Task to carry out: Beginning with the first line of the data below, extract each line up to and including the one containing "Add PGN Support". Copy them exactly and add nothing.

Version difference data:
——————

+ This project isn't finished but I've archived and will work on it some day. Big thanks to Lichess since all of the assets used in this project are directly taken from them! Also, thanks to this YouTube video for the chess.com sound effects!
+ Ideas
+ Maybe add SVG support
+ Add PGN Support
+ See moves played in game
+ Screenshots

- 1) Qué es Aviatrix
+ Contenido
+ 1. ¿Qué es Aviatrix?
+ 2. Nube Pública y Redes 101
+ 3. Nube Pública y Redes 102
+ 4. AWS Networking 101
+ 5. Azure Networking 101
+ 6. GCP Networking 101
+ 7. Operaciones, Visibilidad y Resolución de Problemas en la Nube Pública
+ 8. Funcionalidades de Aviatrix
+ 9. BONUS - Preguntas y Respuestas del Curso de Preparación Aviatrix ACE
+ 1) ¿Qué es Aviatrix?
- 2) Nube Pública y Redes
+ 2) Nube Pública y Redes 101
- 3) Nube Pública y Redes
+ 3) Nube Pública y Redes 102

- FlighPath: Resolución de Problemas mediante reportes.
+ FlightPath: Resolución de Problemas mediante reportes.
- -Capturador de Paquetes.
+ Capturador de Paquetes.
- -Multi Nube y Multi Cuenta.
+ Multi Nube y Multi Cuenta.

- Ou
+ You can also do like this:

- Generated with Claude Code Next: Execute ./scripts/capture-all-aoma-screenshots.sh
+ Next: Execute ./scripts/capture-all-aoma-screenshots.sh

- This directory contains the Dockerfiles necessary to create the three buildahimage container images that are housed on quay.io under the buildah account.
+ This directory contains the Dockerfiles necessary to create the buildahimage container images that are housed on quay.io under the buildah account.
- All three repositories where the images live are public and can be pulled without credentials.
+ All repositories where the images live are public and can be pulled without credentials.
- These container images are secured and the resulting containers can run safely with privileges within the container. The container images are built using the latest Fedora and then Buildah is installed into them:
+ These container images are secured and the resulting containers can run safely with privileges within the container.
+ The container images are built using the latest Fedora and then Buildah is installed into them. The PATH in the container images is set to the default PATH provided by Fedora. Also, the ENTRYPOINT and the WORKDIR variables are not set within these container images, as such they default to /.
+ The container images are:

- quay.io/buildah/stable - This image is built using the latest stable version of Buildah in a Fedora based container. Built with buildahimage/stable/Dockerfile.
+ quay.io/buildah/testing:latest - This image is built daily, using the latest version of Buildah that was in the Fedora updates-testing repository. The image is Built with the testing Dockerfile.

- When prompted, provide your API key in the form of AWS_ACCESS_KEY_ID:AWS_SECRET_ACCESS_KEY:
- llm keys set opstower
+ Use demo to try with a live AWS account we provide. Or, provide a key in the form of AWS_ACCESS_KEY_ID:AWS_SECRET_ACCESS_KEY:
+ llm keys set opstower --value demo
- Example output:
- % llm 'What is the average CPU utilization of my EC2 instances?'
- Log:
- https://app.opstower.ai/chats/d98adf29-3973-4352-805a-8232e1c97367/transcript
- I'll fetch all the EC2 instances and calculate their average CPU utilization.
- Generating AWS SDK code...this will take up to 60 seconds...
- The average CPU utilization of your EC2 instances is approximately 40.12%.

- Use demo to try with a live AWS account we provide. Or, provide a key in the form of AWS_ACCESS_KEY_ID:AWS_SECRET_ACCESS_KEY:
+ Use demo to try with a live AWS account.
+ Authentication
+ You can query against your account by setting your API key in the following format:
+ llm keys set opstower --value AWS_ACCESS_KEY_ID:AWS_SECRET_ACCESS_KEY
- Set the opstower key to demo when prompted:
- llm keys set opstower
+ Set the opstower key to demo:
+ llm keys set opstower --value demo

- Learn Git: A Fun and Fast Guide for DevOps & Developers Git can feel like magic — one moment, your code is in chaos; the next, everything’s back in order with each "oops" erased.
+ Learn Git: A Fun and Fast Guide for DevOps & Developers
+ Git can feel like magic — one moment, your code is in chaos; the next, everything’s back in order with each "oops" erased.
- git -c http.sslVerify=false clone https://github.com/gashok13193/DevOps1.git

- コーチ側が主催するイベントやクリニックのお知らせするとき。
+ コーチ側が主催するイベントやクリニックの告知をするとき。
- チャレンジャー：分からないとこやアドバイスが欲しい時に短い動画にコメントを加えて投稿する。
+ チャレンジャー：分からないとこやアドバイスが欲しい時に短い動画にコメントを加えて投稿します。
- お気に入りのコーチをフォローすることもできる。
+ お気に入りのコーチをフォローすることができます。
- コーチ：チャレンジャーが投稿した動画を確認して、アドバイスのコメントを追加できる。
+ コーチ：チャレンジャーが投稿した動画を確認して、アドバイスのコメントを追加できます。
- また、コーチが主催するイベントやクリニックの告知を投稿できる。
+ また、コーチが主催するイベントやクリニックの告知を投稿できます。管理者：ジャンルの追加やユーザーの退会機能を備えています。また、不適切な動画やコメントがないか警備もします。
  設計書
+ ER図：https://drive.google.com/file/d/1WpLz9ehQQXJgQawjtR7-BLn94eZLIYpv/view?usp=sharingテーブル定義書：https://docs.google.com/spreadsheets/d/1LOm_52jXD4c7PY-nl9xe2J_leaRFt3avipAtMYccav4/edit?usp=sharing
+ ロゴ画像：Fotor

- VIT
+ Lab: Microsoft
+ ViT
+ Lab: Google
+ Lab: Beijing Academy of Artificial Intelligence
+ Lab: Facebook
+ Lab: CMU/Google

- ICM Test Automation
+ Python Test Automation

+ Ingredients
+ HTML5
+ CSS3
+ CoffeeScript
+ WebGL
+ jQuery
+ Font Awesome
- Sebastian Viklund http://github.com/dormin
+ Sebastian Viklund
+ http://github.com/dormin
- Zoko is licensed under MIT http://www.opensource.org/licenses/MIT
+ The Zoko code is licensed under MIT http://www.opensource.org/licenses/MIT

——————

Output of the task:
+ This project isn't finished but I've archived and will work on it some day. Big thanks to Lichess since all of the assets used in this project are directly taken from them! Also, thanks to this YouTube video for the chess.com sound effects!
+ Ideas
+ Maybe add SVG support
+ Add PGN Support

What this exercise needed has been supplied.